=== Begin Enclosure ===

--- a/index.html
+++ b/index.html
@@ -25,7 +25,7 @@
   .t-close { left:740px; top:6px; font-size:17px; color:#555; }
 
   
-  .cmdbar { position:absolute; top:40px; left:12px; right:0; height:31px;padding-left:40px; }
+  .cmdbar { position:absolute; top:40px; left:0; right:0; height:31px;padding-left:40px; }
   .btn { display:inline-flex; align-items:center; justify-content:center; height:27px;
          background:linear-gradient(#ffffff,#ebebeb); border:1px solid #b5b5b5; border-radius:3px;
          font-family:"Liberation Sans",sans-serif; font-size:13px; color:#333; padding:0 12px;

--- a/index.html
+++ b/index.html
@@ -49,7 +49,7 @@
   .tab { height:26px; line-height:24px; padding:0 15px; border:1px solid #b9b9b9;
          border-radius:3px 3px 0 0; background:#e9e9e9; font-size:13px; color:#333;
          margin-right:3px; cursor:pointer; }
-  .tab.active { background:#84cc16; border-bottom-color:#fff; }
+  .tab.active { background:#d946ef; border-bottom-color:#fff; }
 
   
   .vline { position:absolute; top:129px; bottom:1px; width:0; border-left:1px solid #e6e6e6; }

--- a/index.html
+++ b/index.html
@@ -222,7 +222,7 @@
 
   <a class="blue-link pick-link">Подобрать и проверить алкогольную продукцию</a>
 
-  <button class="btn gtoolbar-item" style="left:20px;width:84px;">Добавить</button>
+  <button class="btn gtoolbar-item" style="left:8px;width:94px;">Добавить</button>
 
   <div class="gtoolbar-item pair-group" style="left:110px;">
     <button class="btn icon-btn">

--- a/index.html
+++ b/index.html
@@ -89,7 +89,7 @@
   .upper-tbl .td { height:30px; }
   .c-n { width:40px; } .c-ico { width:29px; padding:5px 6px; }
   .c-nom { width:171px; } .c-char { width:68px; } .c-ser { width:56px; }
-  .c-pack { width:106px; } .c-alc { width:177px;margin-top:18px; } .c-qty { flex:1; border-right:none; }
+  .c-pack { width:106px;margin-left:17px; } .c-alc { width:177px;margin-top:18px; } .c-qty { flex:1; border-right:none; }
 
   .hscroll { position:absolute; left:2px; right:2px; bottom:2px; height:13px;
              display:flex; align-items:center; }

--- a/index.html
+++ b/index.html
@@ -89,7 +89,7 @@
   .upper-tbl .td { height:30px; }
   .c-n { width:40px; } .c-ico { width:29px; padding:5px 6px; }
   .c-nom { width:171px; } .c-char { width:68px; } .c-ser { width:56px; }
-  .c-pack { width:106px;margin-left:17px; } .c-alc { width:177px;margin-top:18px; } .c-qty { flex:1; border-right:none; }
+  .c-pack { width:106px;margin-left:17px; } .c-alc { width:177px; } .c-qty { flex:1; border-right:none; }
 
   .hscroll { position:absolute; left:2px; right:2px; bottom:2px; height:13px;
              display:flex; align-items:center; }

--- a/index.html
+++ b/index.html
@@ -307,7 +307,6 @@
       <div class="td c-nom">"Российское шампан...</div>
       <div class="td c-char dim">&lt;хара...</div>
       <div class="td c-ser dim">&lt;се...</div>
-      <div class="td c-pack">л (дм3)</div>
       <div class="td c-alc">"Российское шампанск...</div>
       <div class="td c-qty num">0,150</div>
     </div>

=== End Enclosure ===
=== Begin Enclosure ===

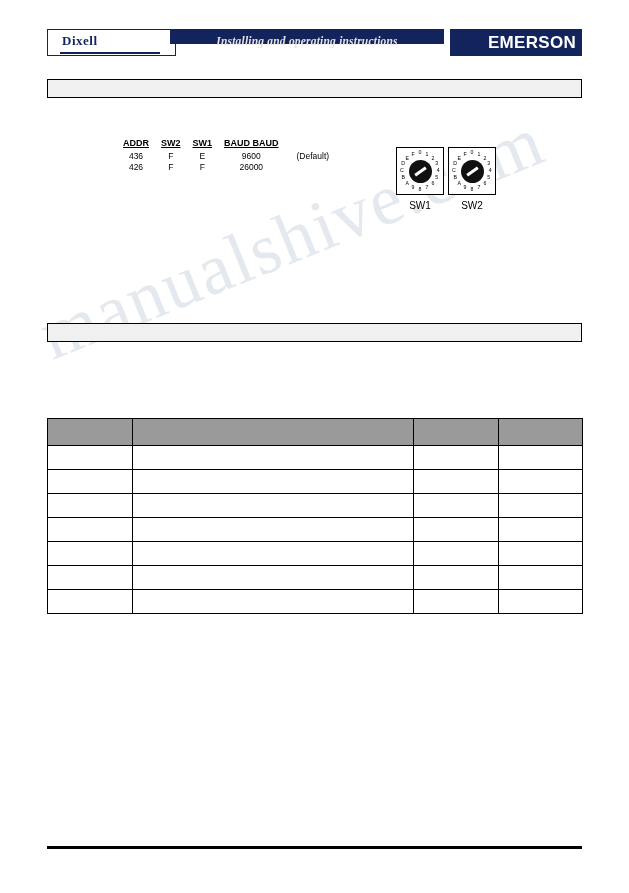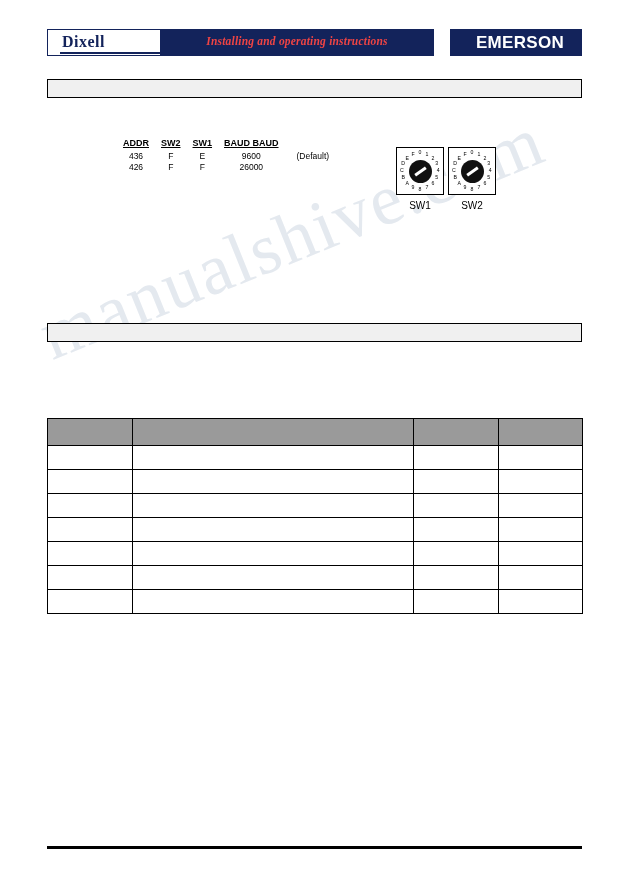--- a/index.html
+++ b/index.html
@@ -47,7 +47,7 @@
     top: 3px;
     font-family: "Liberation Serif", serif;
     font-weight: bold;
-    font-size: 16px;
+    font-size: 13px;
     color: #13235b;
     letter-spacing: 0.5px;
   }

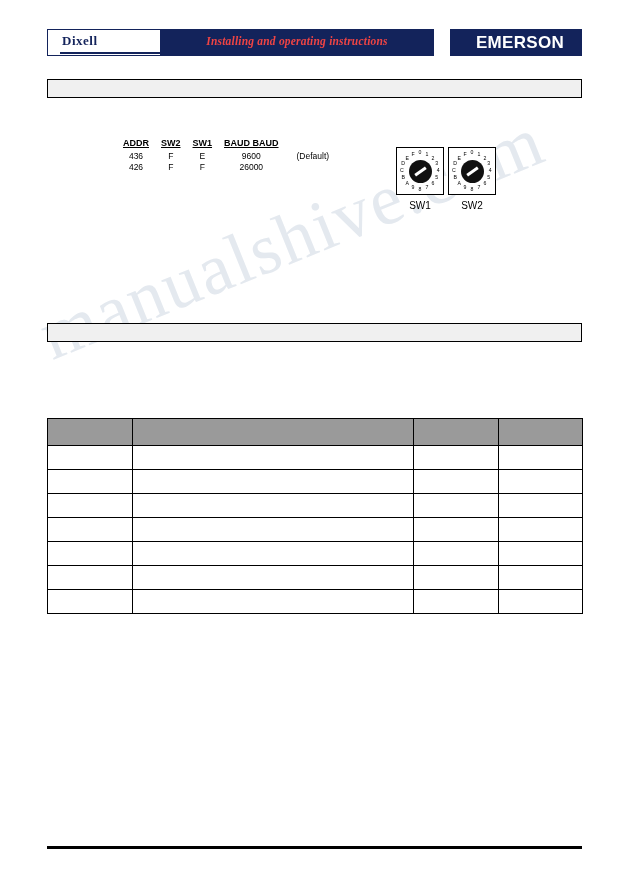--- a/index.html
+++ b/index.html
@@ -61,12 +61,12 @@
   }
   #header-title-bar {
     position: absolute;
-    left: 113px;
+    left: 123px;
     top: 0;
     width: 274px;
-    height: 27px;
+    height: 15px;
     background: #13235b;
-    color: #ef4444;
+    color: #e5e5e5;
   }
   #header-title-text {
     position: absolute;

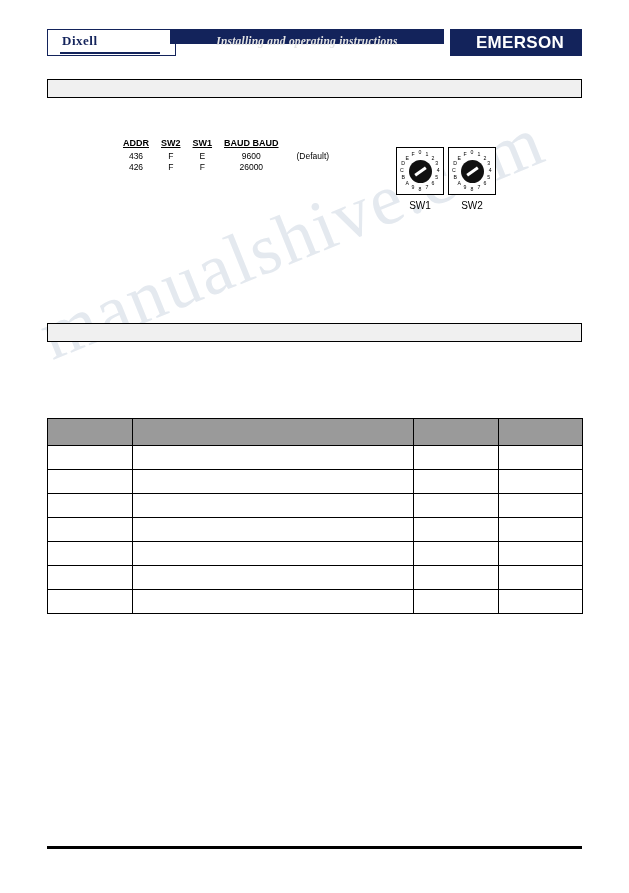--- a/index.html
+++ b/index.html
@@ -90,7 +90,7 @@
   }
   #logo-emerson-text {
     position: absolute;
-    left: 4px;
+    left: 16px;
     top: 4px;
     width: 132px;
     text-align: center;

=== End Enclosure ===

## About this task
Show, from the listing above, each line that contains the word "serif".

## Solution for this problem
          font-family:"Liberation Sans",sans-serif; font-size:13px; color:#333; padding:0 12px;
     font-family: "Liberation Serif", serif;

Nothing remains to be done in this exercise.